Stuck in the process of compiling C++ extensions #1

WoodsGao · 2019-10-17T06:52:59Z

CUDA VERSION:9.0
Python VERSION:3.6.8
Pytorch VERSION:1.2.0

I downloaded the tmm17 dataset and pre-trained model from Google Drive and used the command

sudo python eval.py -d 0 logs/tmm/config.yaml logs/tmm/checkpoint_latest.pth.tar

to evaluate the tmm17 dataset, but after outputting

Let's use 1 GPU(s)!

, the program has no other output. When I interrupt the program, I can see the program stucked in the "torch.utils.cpp_extension.load" function.
Is there any problem with this operation?

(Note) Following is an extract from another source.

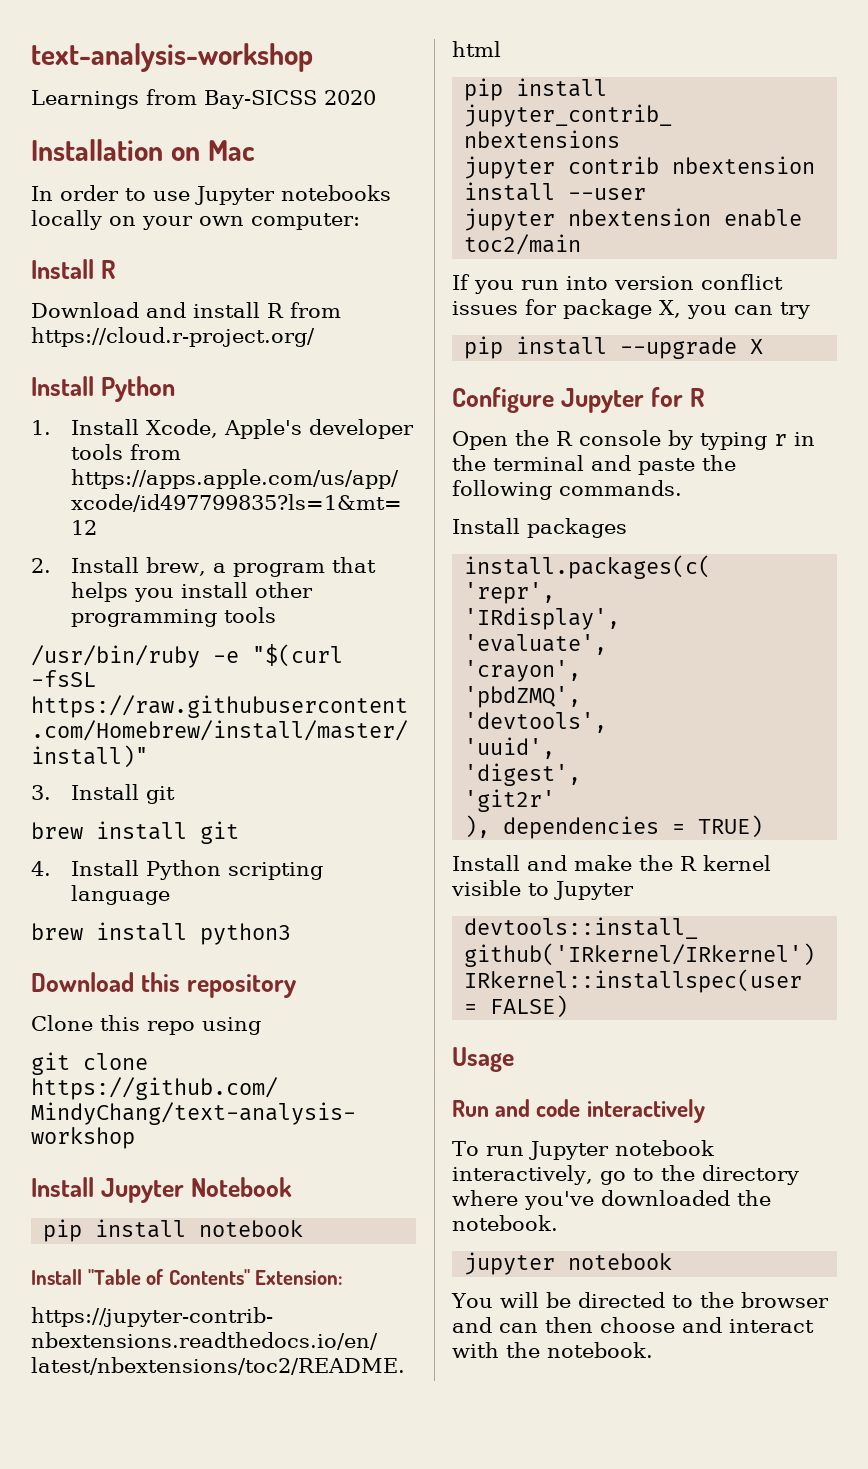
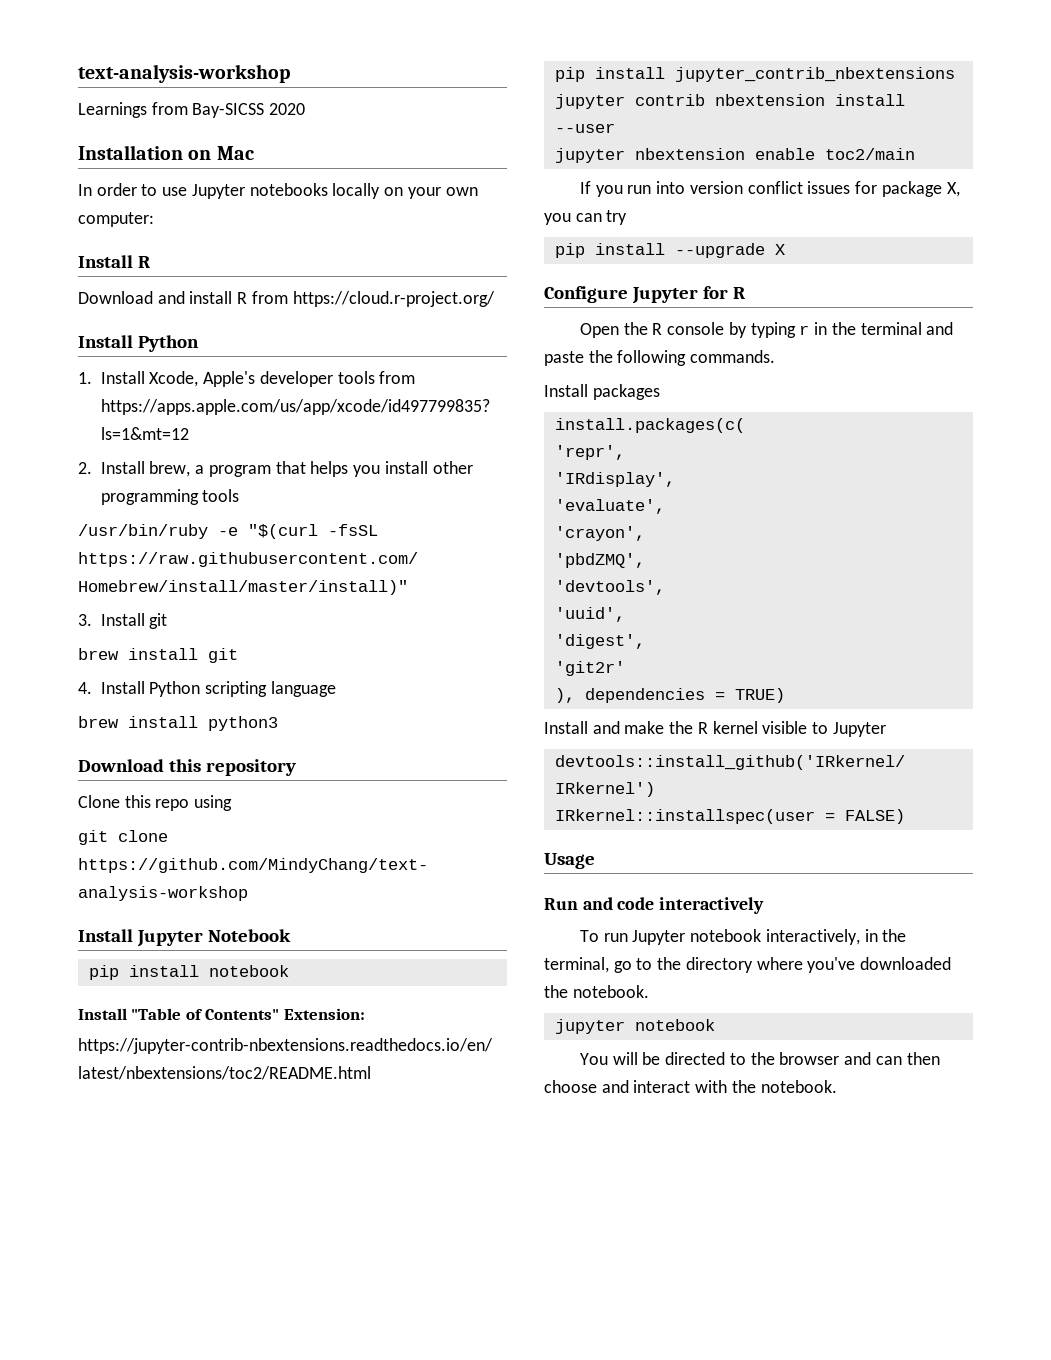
- To run Jupyter notebook interactively, go to the directory where you've downloaded the notebook.
+ To run Jupyter notebook interactively, in the terminal, go to the directory where you've downloaded the notebook.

This is the complete output:

{   'io': {   'augmentation_level': 2,
              'datadir': 'data/tmm17',
              'dataset': 'TMM17',
              'focal_length': 1,
              'logdir': 'logs/',
              'num_vpts': 1,
              'num_workers': 4,
              'resume_from': 'logs/ultimate-suw-3xlr-fixdata',
              'tensorboard_port': 0,
              'validation_debug': -1,
              'validation_interval': 24000},
    'model': {   'backbone': 'stacked_hourglass',
                 'batch_size': 6,
                 'cat_vpts': True,
                 'conic_6x': False,
                 'depth': 4,
                 'fc_channel': 1024,
                 'im2col_step': 32,
                 'multires': <BoxList: [0.0013457768043554, 0.0051941870036646, 0.02004838034795, 0.0774278195486317, 0.299564810864565]>,
                 'num_blocks': 1,
                 'num_stacks': 1,
                 'num_steps': 4,
                 'output_stride': 4,
                 'smp_multiplier': 2,
                 'smp_neg': 1,
                 'smp_pos': 1,
                 'smp_rnd': 3,
                 'upsample_scale': 1},
    'optim': {   'amsgrad': True,
                 'lr': 3e-05,
                 'lr_decay_epoch': 365,
                 'max_epoch': 400,
                 'name': 'Adam',
                 'weight_decay': 3e-05}}
Let's use 1 GPU(s)!
^CTraceback (most recent call last):
  File "eval.py", line 179, in <module>
    main()
  File "eval.py", line 83, in main
    model, C.model.output_stride, C.model.upsample_scale
  File "/workspace/neurvps/neurvps/models/vanishing_net.py", line 23, in __init__
    self.anet = ApolloniusNet(output_stride, upsample_scale)
  File "/workspace/neurvps/neurvps/models/vanishing_net.py", line 95, in __init__
    self.conv1 = ConicConv(32, 64)
  File "/workspace/neurvps/neurvps/models/conic.py", line 19, in __init__
    bias=bias,
  File "/workspace/neurvps/neurvps/models/deformable.py", line 132, in __init__
    DCN = load_cpp_ext("DCN")
  File "/workspace/neurvps/neurvps/models/deformable.py", line 29, in load_cpp_ext
    build_directory=tar_dir,
  File "/usr/local/lib/python3.6/dist-packages/torch/utils/cpp_extension.py", line 649, in load
    is_python_module)
  File "/usr/local/lib/python3.6/dist-packages/torch/utils/cpp_extension.py", line 822, in _jit_compile
    baton.wait()
  File "/usr/local/lib/python3.6/dist-packages/torch/utils/file_baton.py", line 49, in wait
    time.sleep(self.wait_seconds)
KeyboardInterrupt

The text was updated successfully, but these errors were encountered:

zhou13 · 2019-10-18T21:13:50Z

torch.utils.cpp_extension.load is the function to compile the C++/CUDA code. With the provided information, I cannot see what is the problem. Do you have any CPU load when the program stucks? Maybe you can test other PyTorch code with dynamic compilation. Or you could comment out

neurvps/neurvps/models/deformable.py

Line 21 in e2f8d19

warnings.simplefilter("ignore")

to see if you could get more warnings.

zhou13 · 2019-11-02T10:42:29Z

Feel free to reopen this issue if you have more clues and updates.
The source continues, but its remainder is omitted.